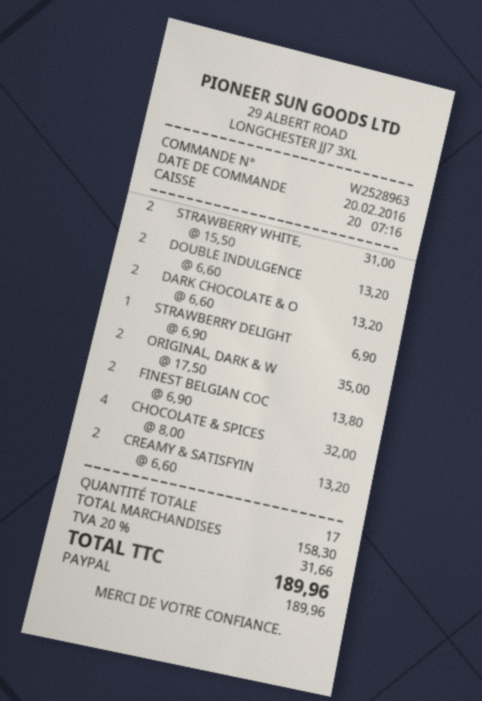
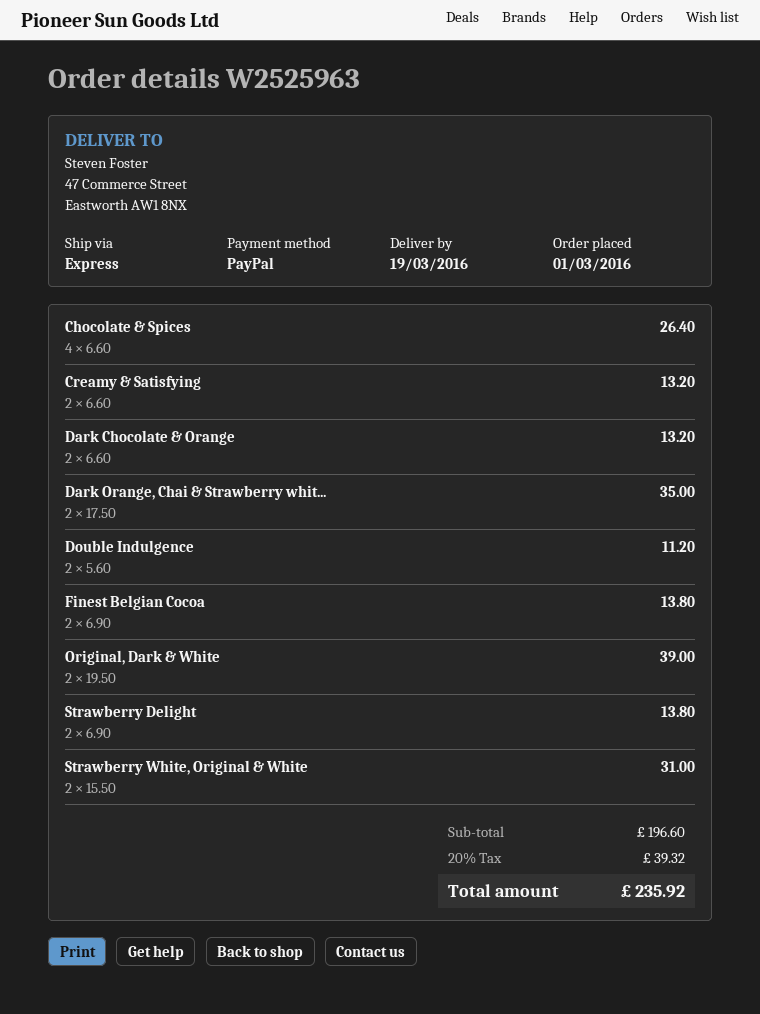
order number: W2528963 -> W2525963
order date: 2016-02-20 -> 2016-03-01
DOUBLE INDULGENCE: 2 x 6.60 = 13.20 -> 2 x 5.60 = 11.20
STRAWBERRY DELIGHT: 1 x 6.90 = 6.90 -> 2 x 6.90 = 13.80
ORIGINAL, DARK & W: 2 x 17.50 = 35.00 -> 2 x 19.50 = 39.00
CHOCOLATE & SPICES: 4 x 8.00 = 32.00 -> 4 x 6.60 = 26.40
Dark Orange, Chai & Strawberry whit...: none -> 2 x 17.50 = 35.00
subtotal: 158.30 -> 196.60
tax: 20% = 31.66 -> 20% = 39.32
total: 189.96 -> 235.92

----

* Work instruction *
A single figure must be given: how many lines of the records above include the string "order".

* Result for this task *
2